Cette progression intervient presque onze mois après le lancement officiel de l’exploitation du minerai de fer de Simandou, intervenu le 11 novembre 2025.
Ce projet, qui associe exploitation minière, infrastructures ferroviaires et portuaires, est appelé à devenir l’un des principaux moteurs de la transformation de l’économie guinéenne.
La progression de la croissance, de 7,1% à 8,6% en un an, intervient donc dans une phase où l’activité extractive commence à bénéficier progressivement des investissements et de la production liés à Simandou.
En août le Fonds monétaire international estimait que la croissance guinéenne devrait s’accélérer à mesure que la production du secteur extractif augmente. L’institution soulignait aussi que l’entrée en production de Simandou ouvre des perspectives de dynamisation de la croissance et de mobilisation des recettes publiques.
Autre indicateur important de la conjoncture qui laisse présager la solidité de l’économie guinéenne, les réserves de change de la Banque centrale couvrent désormais quatre mois d’importations, selon le bulletin de conjoncture couvrant la période arrêtée au 7 septembre 2026.

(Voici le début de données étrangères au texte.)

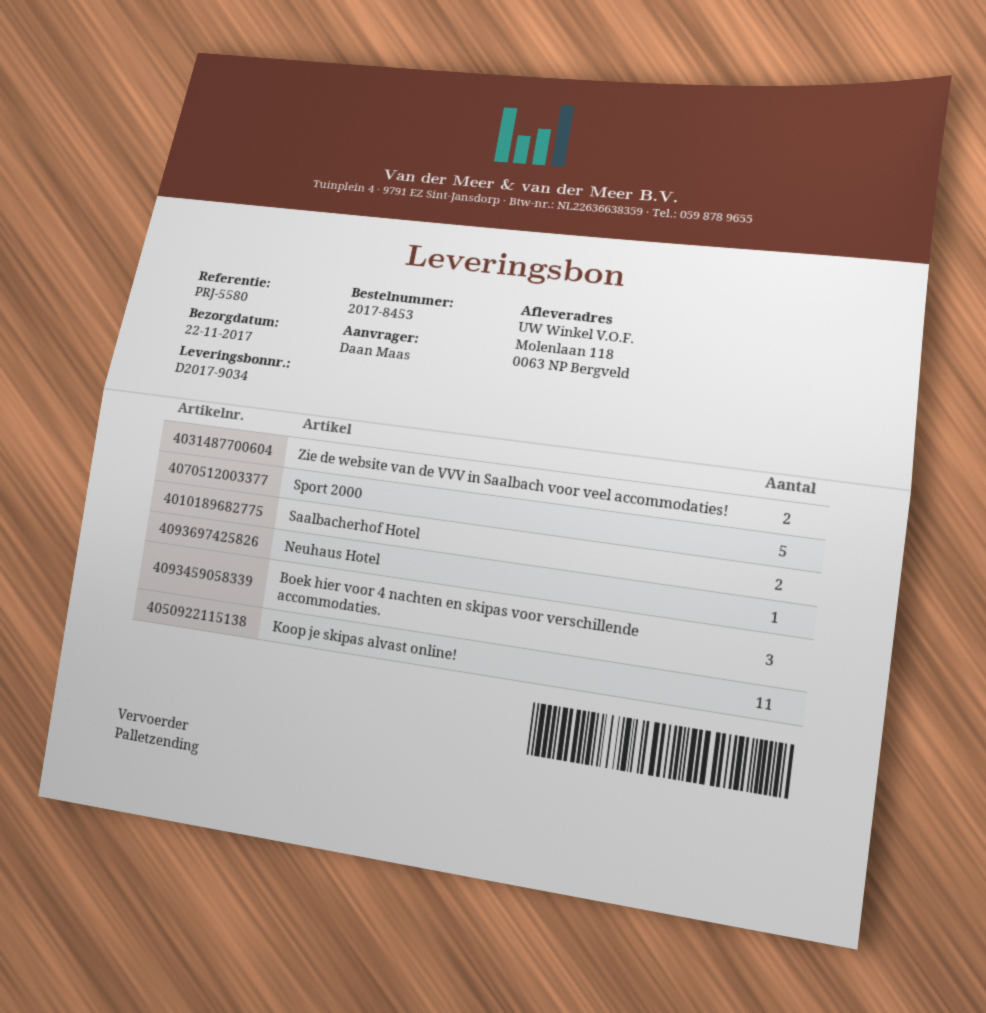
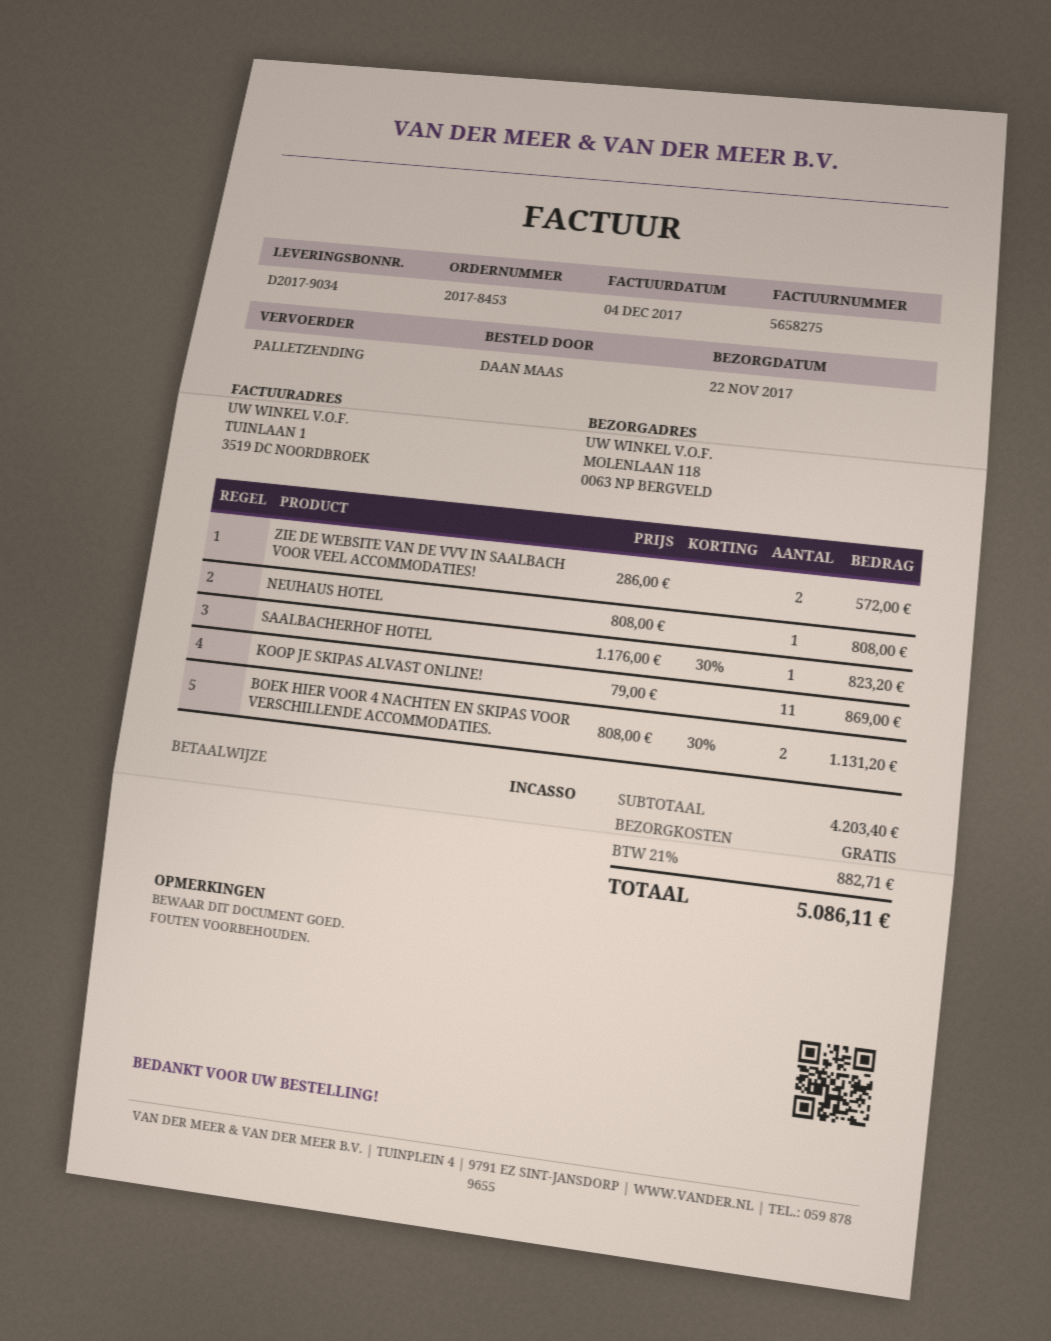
Sport 2000: 5 -> none
Saalbacherhof Hotel: 2 -> 1
Boek hier voor 4 nachten en skipas voor verschillende accommodaties.: 3 -> 2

Dans le même temps, la dynamique économique s’accompagne d’une forte progression du financement intérieur. Le crédit intérieur a ainsi augmenté de 29% en juillet 2026 sur un an, selon toujours la Direction des prévisions économiques et de la conjoncture.
Cette progression traduit une augmentation des ressources mises à la disposition de l’économie par le système financier. Elle peut notamment accompagner le financement des entreprises, des investissements et de la consommation, dans un contexte de reprise de l’activité.